Chaque fois, elle rit de sa vie, répète les mots «plaisir» et «reconnaissance» même si, moins heureuse en amour, elle a quitté cet été celui qui était son petit ami depuis deux ans, le géantiste français Mathieu Faivre, aussi parce qu’ils passaient leur temps à se croiser.
Elle s’émeut aussi. Lors de sa dernière victoire en slalom (avec 2’’29 d’avance sur la deuxième classée!), début décembre, elle n’oublie pas de souligner que c’est là, à Killington, dans le Vermont, que sa grand-mère adorée, «Nana», venait la voir courir. Elle est décédée un mois plus tôt, à 98 ans.

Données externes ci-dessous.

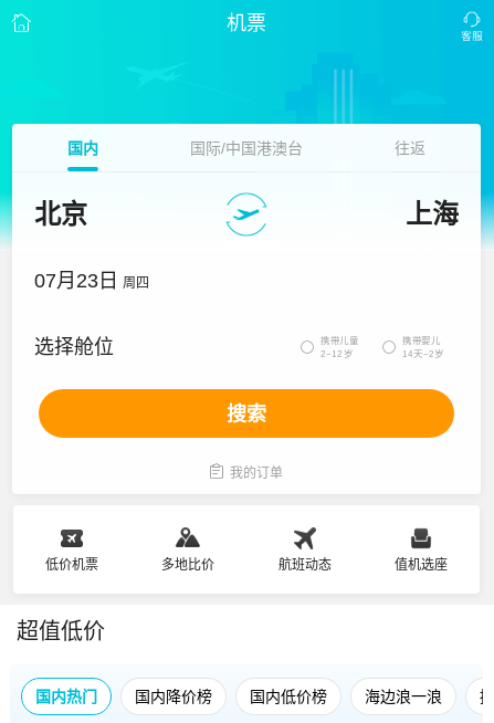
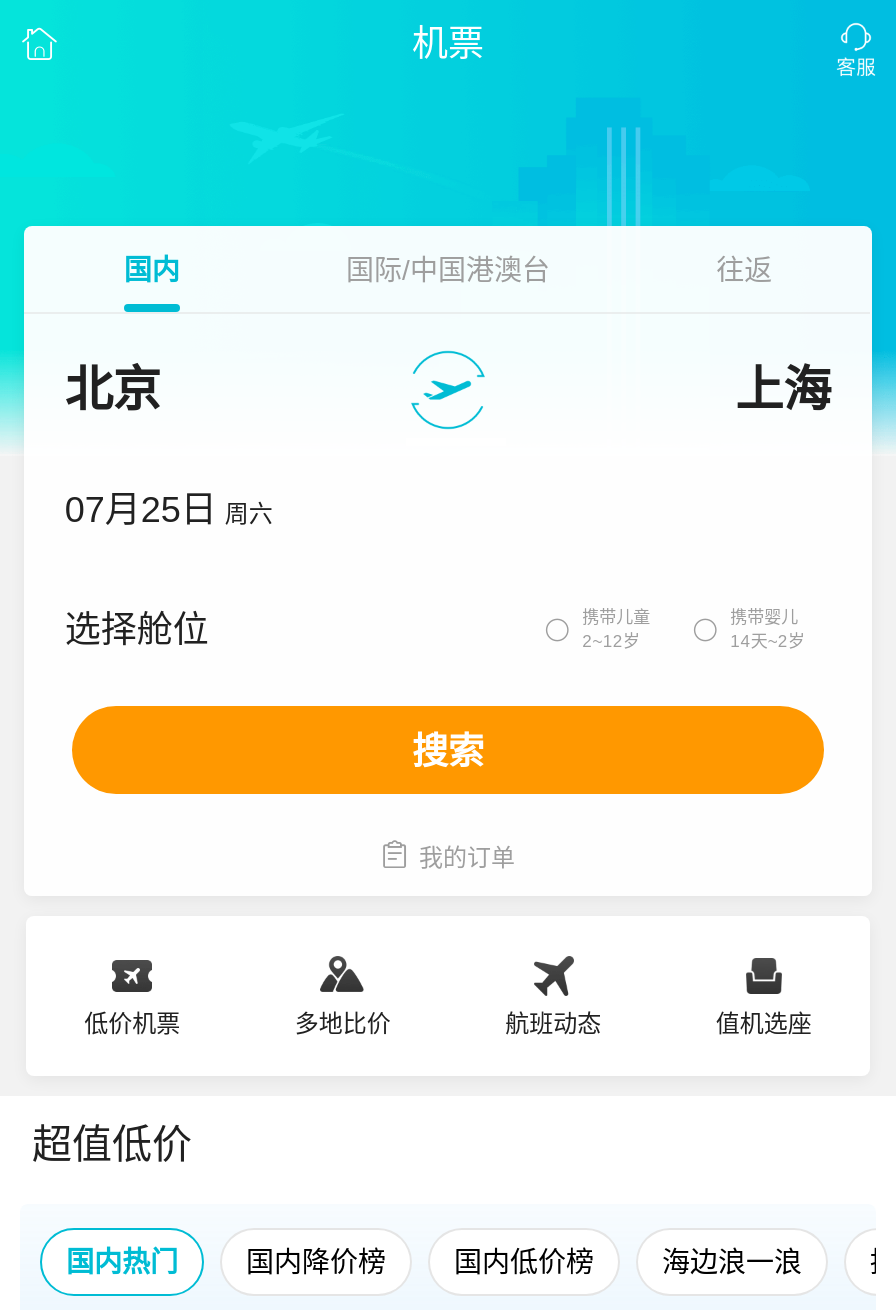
[35,270,150,292] 07月23日 周四 -> [65,490,273,530] 07月25日 周六

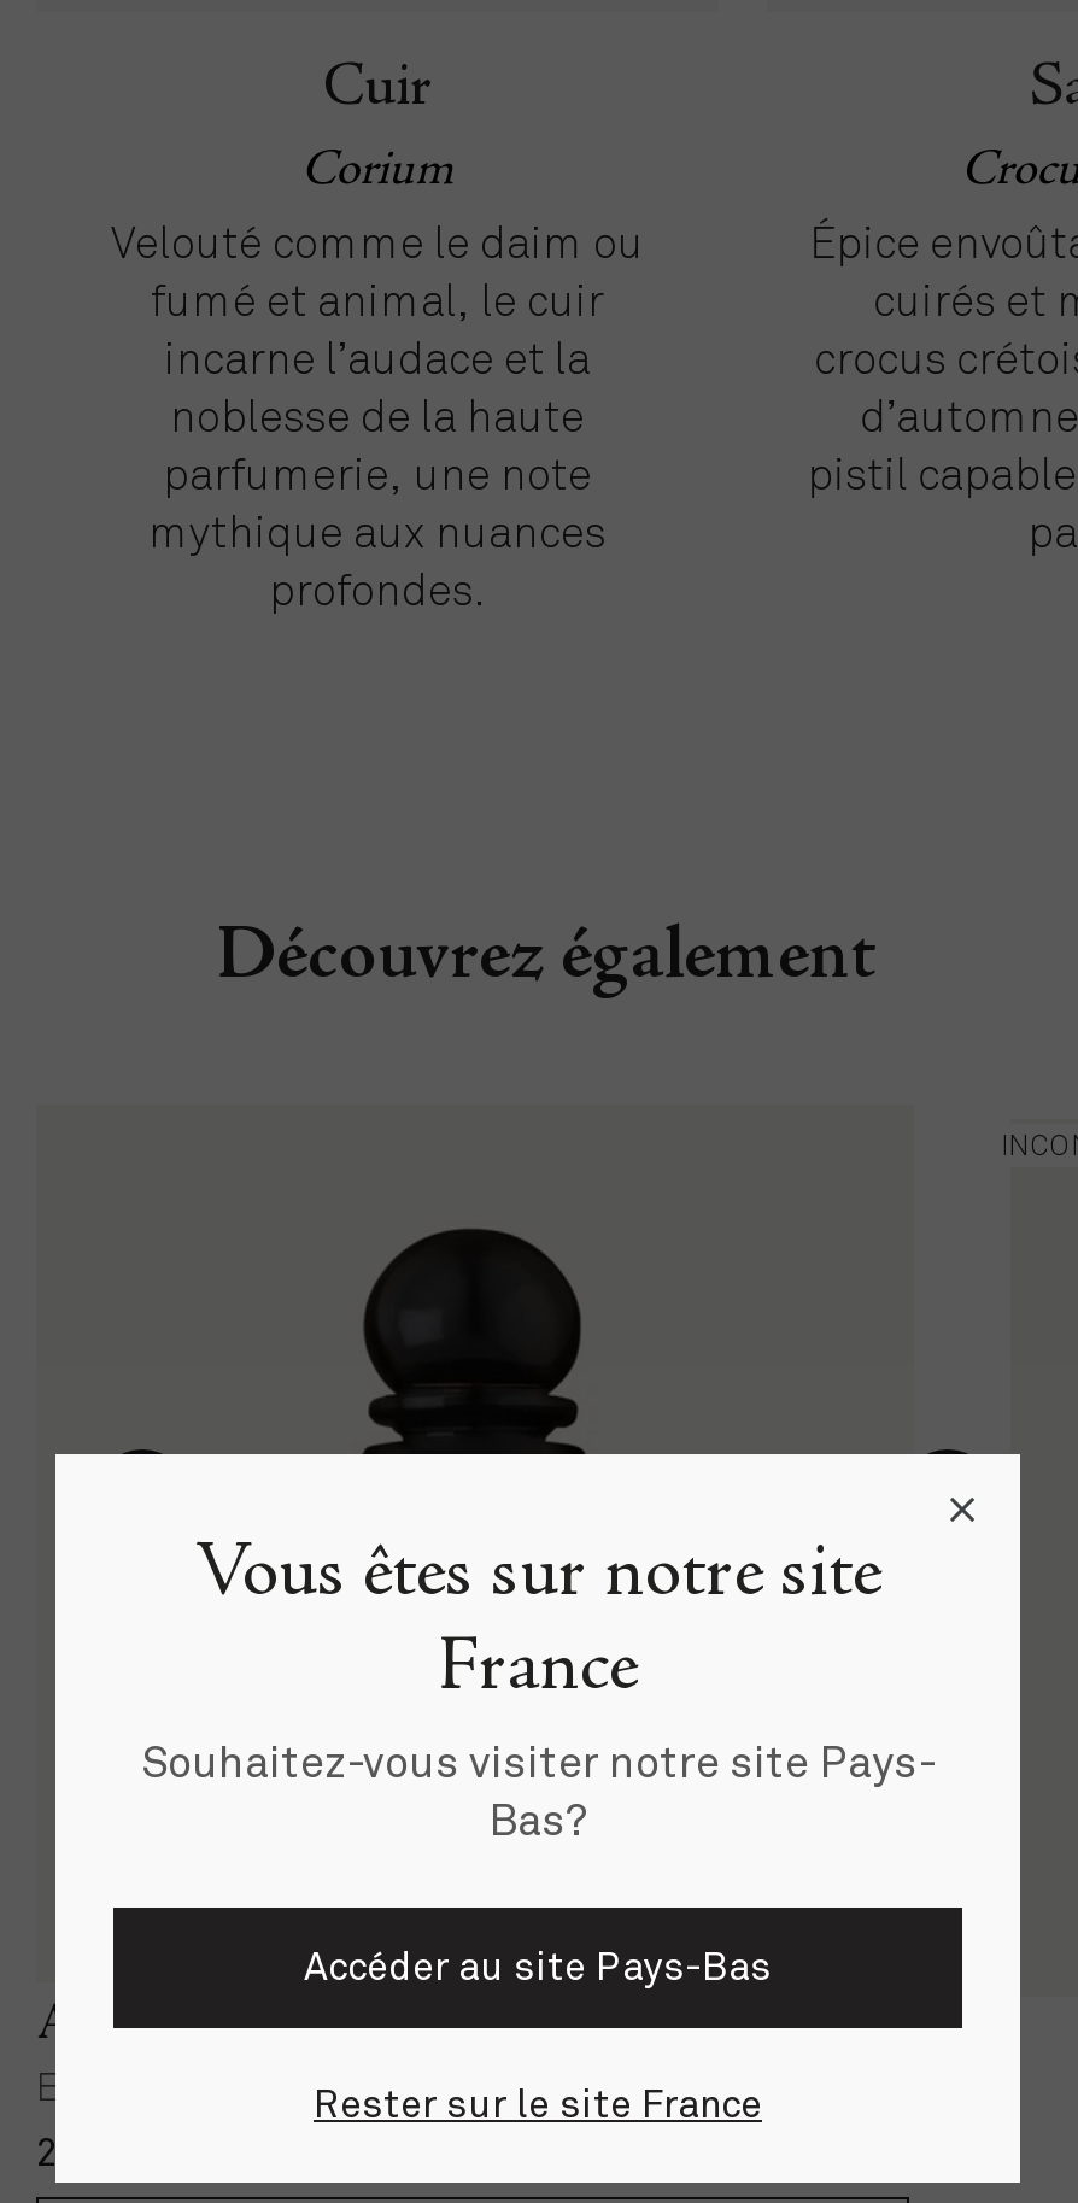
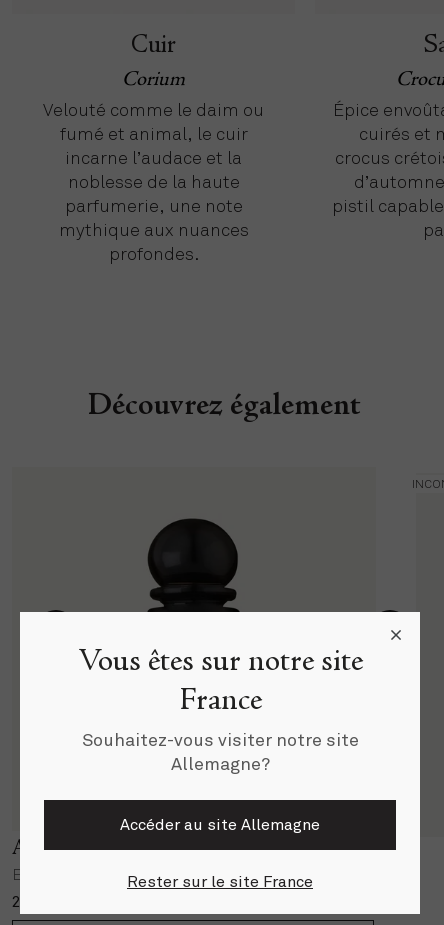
[141,1735,935,1846] Souhaitez-vous visiter notre site Pays- | Bas? -> [82,728,358,774] Souhaitez-vous visiter notre site | Allemagne?
[304,1943,772,1991] Accéder au site Pays-Bas -> [120,814,320,834] Accéder au site Allemagne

Killington fut aussi le lieu des premiers rendez-vous amoureux de ses parents, Eileen et Jeff, qui se sont mariés en 1986. Avant de déménager en 1991 dans le Colorado, où la neige était meilleure et les montagnes plus hautes. Mikaela y est née le 13 mars 1995. Elle a reçu un prénom slave en hommage à ses grands-parents paternels, qui vivaient dans une petite ville de Biélorussie.
Et elle y a skié, beaucoup, sans s’arrêter, jusqu’à aujourd’hui. Toujours trop vite et trop bien pour qu’on puisse trouver un fichu groupe pour elle.